Had she ever felt this kind of desperate lust? This almost uncontrollable desire to launch herself into a man’s arms and do just about anything she could think of with him?
Anya couldn’t remember, and while she wasn’t ashamed to feel it now, it worried her a little that she’d spent the last four days since their date, thinking about having sex with Saz and still wasn’t sure if she should do it.
So she’d made up her mind before that it would happen for sure, but she wasn’t sure if she should let it happen. Why should she have sex with him: because he was a hot looking man? Or, because she had the hots for him?
“You want to run after him and beg him to put you out of your lustful misery?” Nkechi hissed in her ear.

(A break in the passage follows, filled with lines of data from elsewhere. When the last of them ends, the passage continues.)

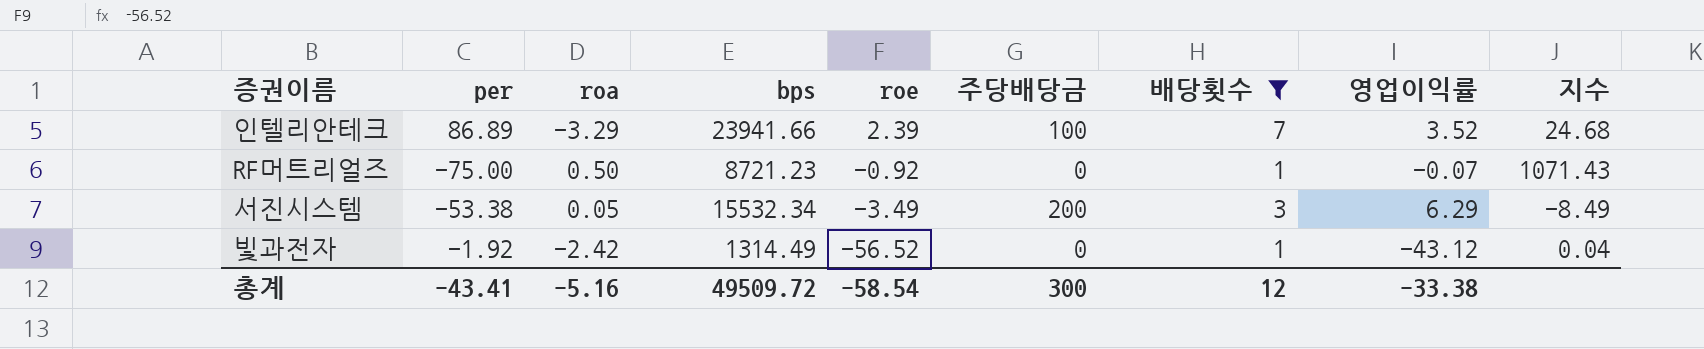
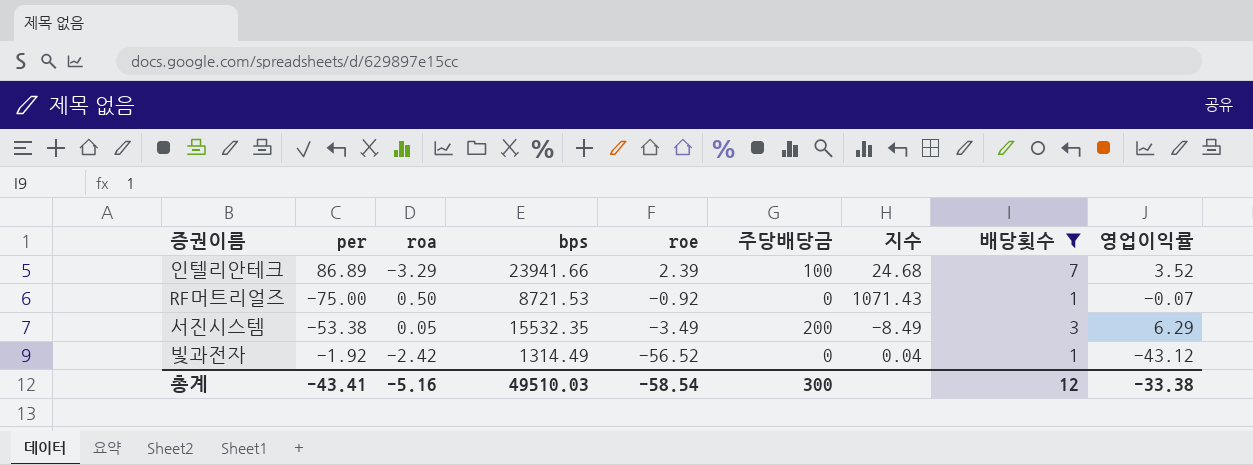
column 지수 | position: 9 -> 7
RF머트리얼즈 | bps: 8721.23 -> 8721.53
서진시스템 | bps: 15532.34 -> 15532.35
총계 | bps: 49509.72 -> 49510.03

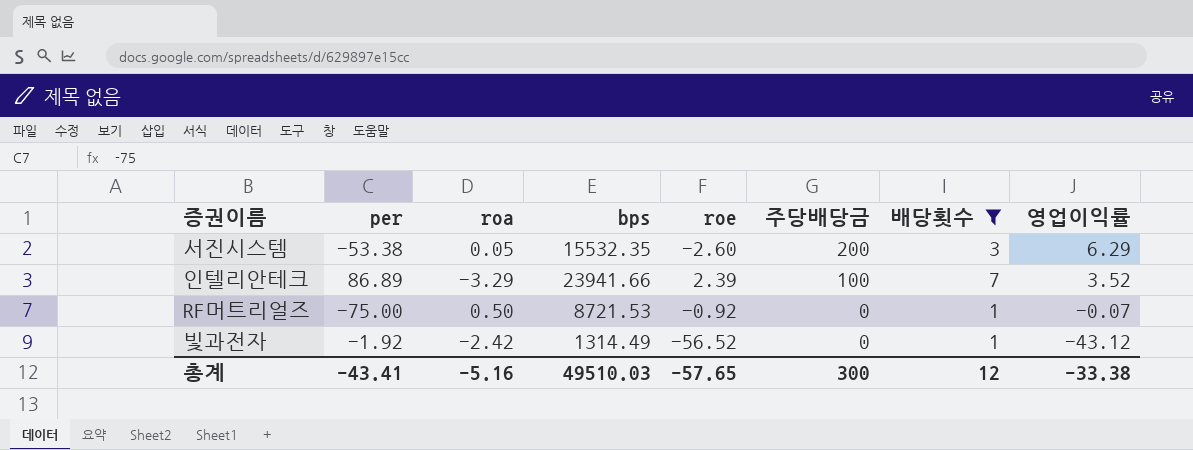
row order: roe descending -> 주당배당금 descending
column 지수 | formula: [per] / [영업이익률] -> none
서진시스템 | roe: -3.49 -> -2.60
총계 | roe: -58.54 -> -57.65

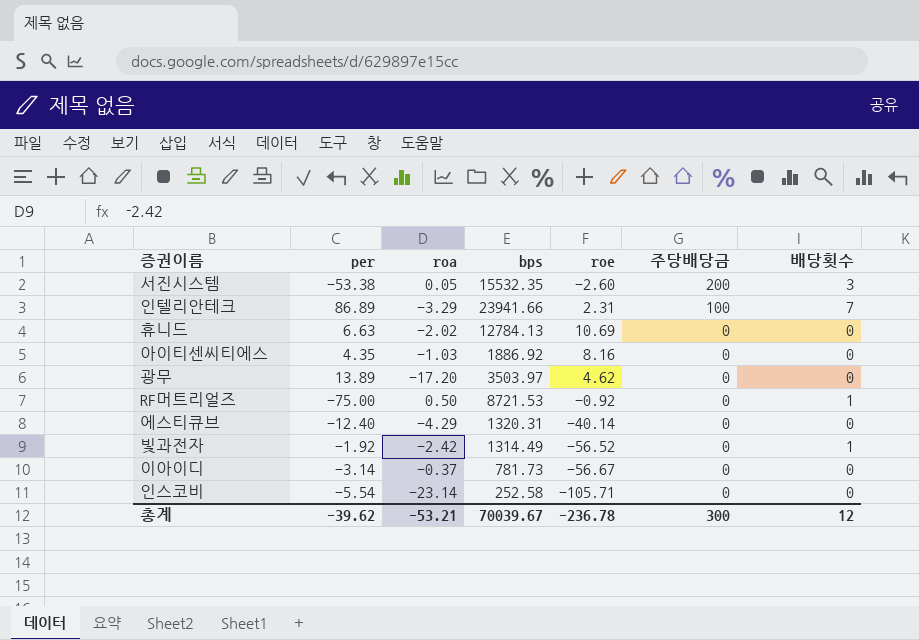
filter: 배당횟수 != 0 -> none
column 영업이익률 | position: 8 -> none
인텔리안테크 | roe: 2.39 -> 2.31
총계 | per: -43.41 -> -39.62
총계 | roa: -5.16 -> -53.21
총계 | bps: 49510.03 -> 70039.67
총계 | roe: -57.65 -> -236.78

She couldn’t stop herself from startling, but Anya stopped her glare and aimed a sweet smile instead. “Lustful misery? That’s the first I’m hearing that term.”
“That’s the first I’m seeing a woman stare so lustfully and painfully after a man.” Nkechi glared at her. “What is the matter with you, can you think of nothing but sex when you see the man?”
“Not without making an effort. And where he is concerned, I don’t want to make too much of an effort, except maybe to yank off my clothes.” At her low hiss, Anya laughed. “I want to sleep with him, but I’m worrying if I should.”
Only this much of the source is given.